Practical implication: pick three or four clusters. Build pillar pages for each. Build 6 to 12 supporting articles per pillar. Cross-link aggressively. Repeat for two years.
7. Honest cross-linking
Internal linking is undervalued in 2026. Done well, it shows AI engines the shape of your topic graph — which is what they synthesise from when they answer multi-step questions.
The rule of thumb we apply: every article should link to at least three other pages on the same site (typically two service pages and one related article), and at least one external high-authority source. The external link signals you are part of a real information network, not an isolated SEO project.
Generative engine optimisation, the short version
A new term has emerged in 2026: "Generative Engine Optimisation" or GEO. It bundles the seven items above with a few extra moves:
- Quoted-sentence optimisation. Identify the 5 to 10 sentences on each page most likely to be quoted by an AI engine; rewrite them to be self-contained, specific, and useful. Run this audit quarterly.
- Brand entity consistency. The same exact brand name, description, and attributes everywhere — your website, LinkedIn, Crunchbase, Google Business Profile, GitHub. AI engines build a "knowledge card" of your brand from these consistent sources; inconsistency dilutes it.
- Direct-answer pages. If buyers in your industry frequently ask a specific question, write one page that answers it completely, with a question-format URL and FAQ-style structure. AI engines disproportionately cite these.
What we do for clients
When we run an SEO and growth engagement, we do most of the above as standard. The work usually breaks into three phases:
Authority audit. Map your current content. Identify topical clusters. Find the gaps your competitors are filling.
Architecture. Pillar pages, supporting articles, internal-linking strategy. JSON-LD, semantic HTML, llms.txt. Schema markup audited against the latest schema.org spec.
Publishing. Two articles per week minimum, on the schedule that fills out the clusters.
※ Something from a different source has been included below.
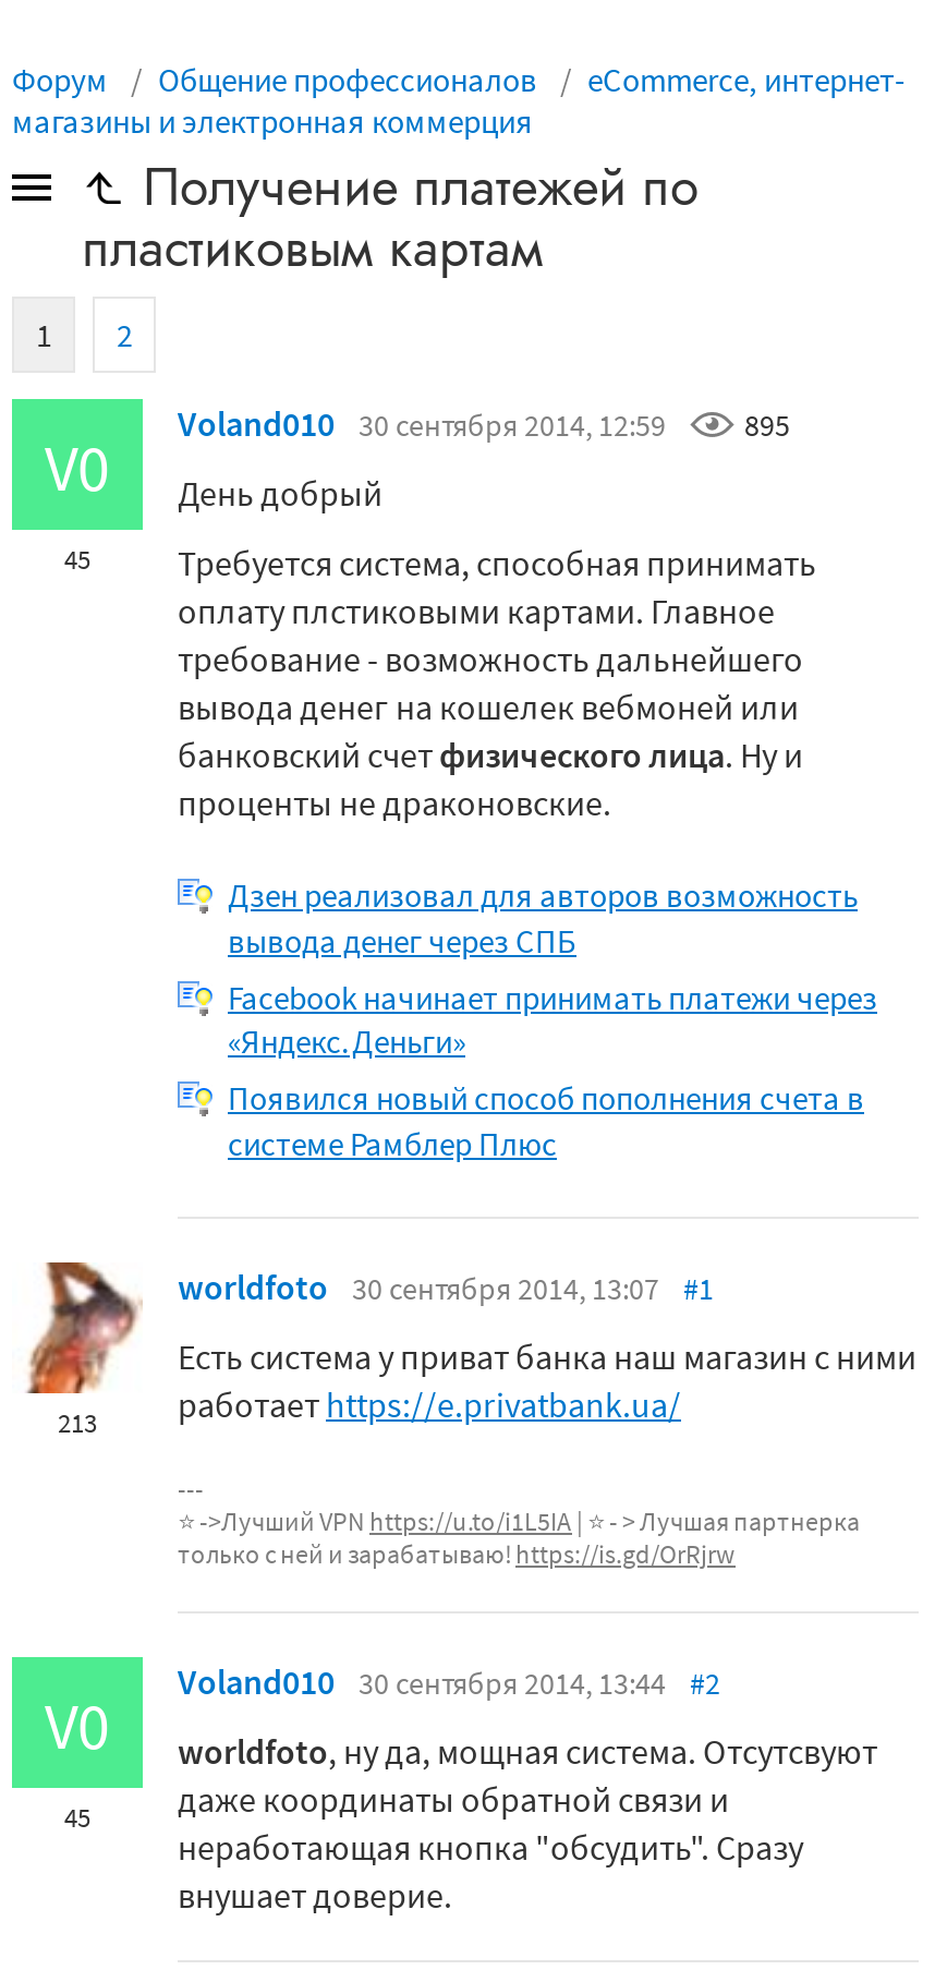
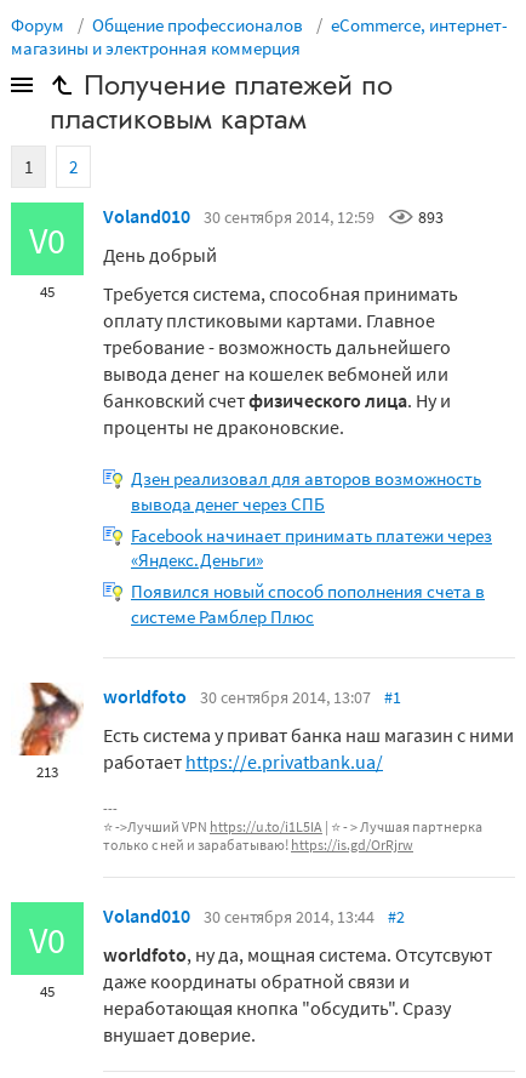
[178,401,790,445] Voland010 30 сентября 2014, 12:59 895 -> [103,204,444,228] Voland010 30 сентября 2014, 12:59 893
Quarterly reviews to rework underperforming pieces.
Full detail at our SEO and Organic Growth service page.
The 2026 checklist for your team
If you are running this in-house, the prioritised list:
- Audit every paragraph on every important page; rewrite for citable specificity.
- Add Organization, WebSite, and WebPage JSON-LD on every page.
- Migrate from div-heavy markup to semantic HTML (article, section, header, main, aside, figure).
- Publish
/llms.txtat site root with curated page priorities. - Add FAQ schema wherever you answer real buyer questions.
- Pick three topical clusters and build pillar pages.
- Establish a fortnightly publishing cadence aligned to those clusters.
If you do those seven, you will outperform the majority of competitors in your industry on AI-search visibility within 12 months.
If you want help on any of this, book a 20-minute discovery call. We will look at your current state and tell you the two highest-leverage moves for your specific situation.
Frequently asked
About this article.
Is AI search replacing Google entirely in 2026?
No. Google still owns the majority of buyer-question search volume in 2026, but AI search engines now sit between Google and the buyer for a meaningful and growing share of high-intent queries. Treating AI search as separate-but-equal is the correct 2026 strategy.
Does an llms.txt file actually do anything?
Yes, when paired with strong on-page structure. llms.txt is a curated map AI agents read to prioritise your most authoritative pages. It does not replace good structure on the pages themselves — it tells agents which good pages matter most.
Should I block AI crawlers if I am worried about my content being used to train models?
Blocking AI crawlers also blocks AI search engines from citing you. In 2026 that is usually a worse outcome than the training-data concern. The pragmatic move is to allow crawlers, publish strong structured data, and accept that your content becomes part of the answer corpus — with citation back to you.